- **Difference listings**:
■ ■ ■

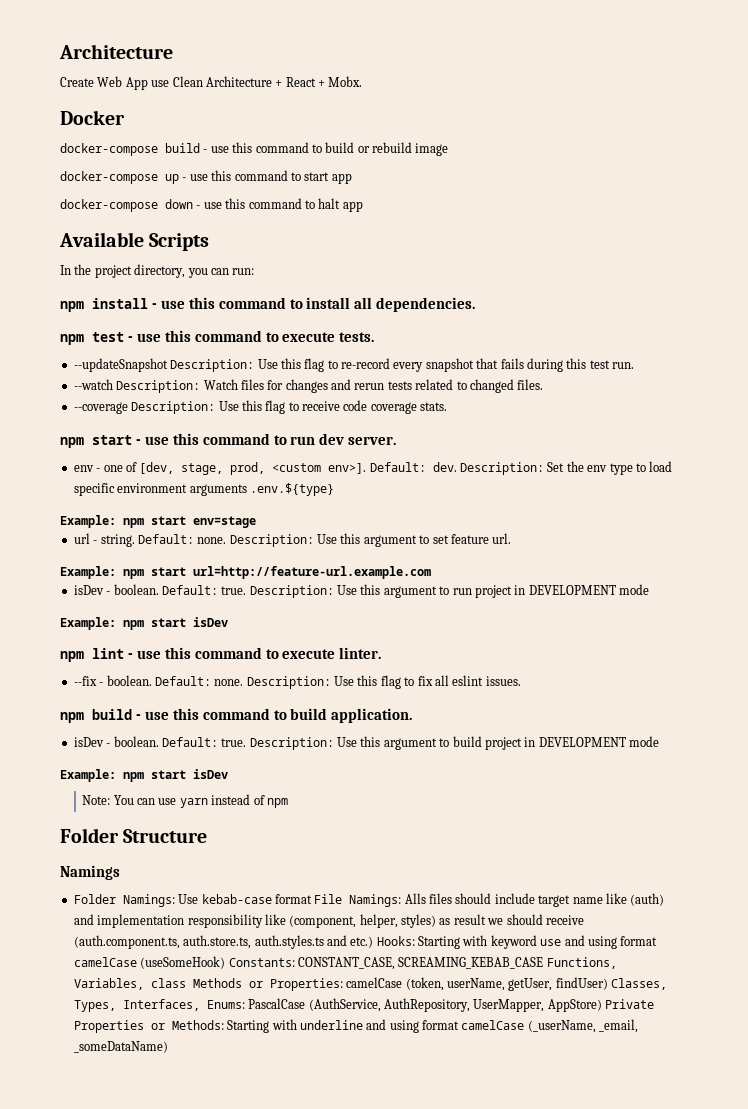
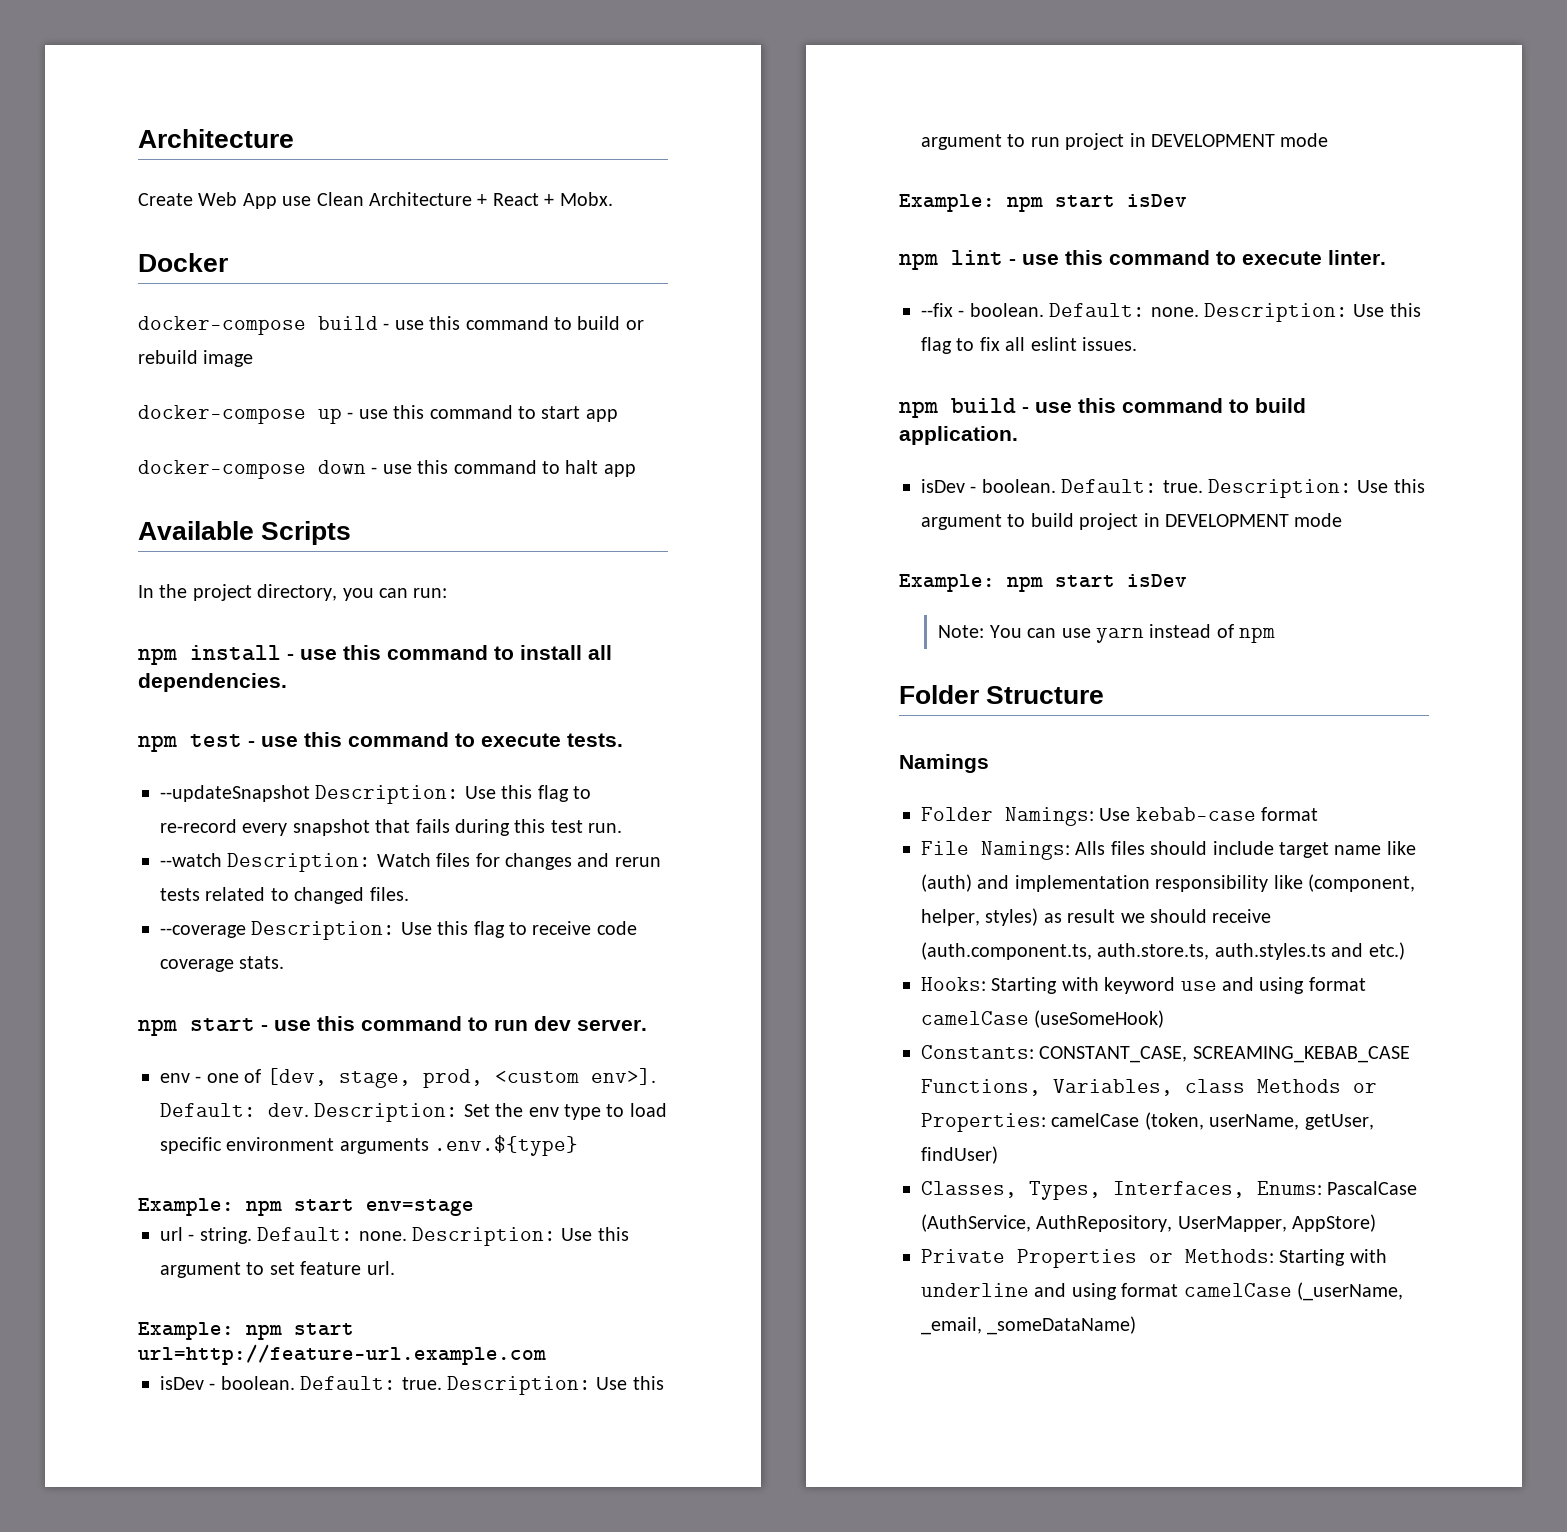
- Use kebab-case format File Namings:
+ Use kebab-case format
+ File Namings:
- Alls files should include target name like (auth) and implementation responsibility like (component, helper, styles) as result we should receive (auth.component.ts, auth.store.ts, auth.styles.ts and etc.) Hooks:
+ Alls files should include target name like (auth) and implementation responsibility like (component, helper, styles) as result we should receive (auth.component.ts, auth.store.ts, auth.styles.ts and etc.)
+ Hooks:
- Starting with keyword use and using format camelCase (useSomeHook) Constants:
+ Starting with keyword use and using format camelCase (useSomeHook)
+ Constants:
- camelCase (token, userName, getUser, findUser) Classes, Types, Interfaces, Enums:
+ camelCase (token, userName, getUser, findUser)
+ Classes, Types, Interfaces, Enums:
- PascalCase (AuthService, AuthRepository, UserMapper, AppStore) Private Properties or Methods:
+ PascalCase (AuthService, AuthRepository, UserMapper, AppStore)
+ Private Properties or Methods:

■ ■ ■

- **Problem details**:
Are you able to set down all the lines above exactly, without any pictures?

- **Solution to the problem**:
- Use kebab-case format File Namings:
+ Use kebab-case format
+ File Namings:
- Alls files should include target name like (auth) and implementation responsibility like (component, helper, styles) as result we should receive (auth.component.ts, auth.store.ts, auth.styles.ts and etc.) Hooks:
+ Alls files should include target name like (auth) and implementation responsibility like (component, helper, styles) as result we should receive (auth.component.ts, auth.store.ts, auth.styles.ts and etc.)
+ Hooks:
- Starting with keyword use and using format camelCase (useSomeHook) Constants:
+ Starting with keyword use and using format camelCase (useSomeHook)
+ Constants:
- camelCase (token, userName, getUser, findUser) Classes, Types, Interfaces, Enums:
+ camelCase (token, userName, getUser, findUser)
+ Classes, Types, Interfaces, Enums:
- PascalCase (AuthService, AuthRepository, UserMapper, AppStore) Private Properties or Methods:
+ PascalCase (AuthService, AuthRepository, UserMapper, AppStore)
+ Private Properties or Methods:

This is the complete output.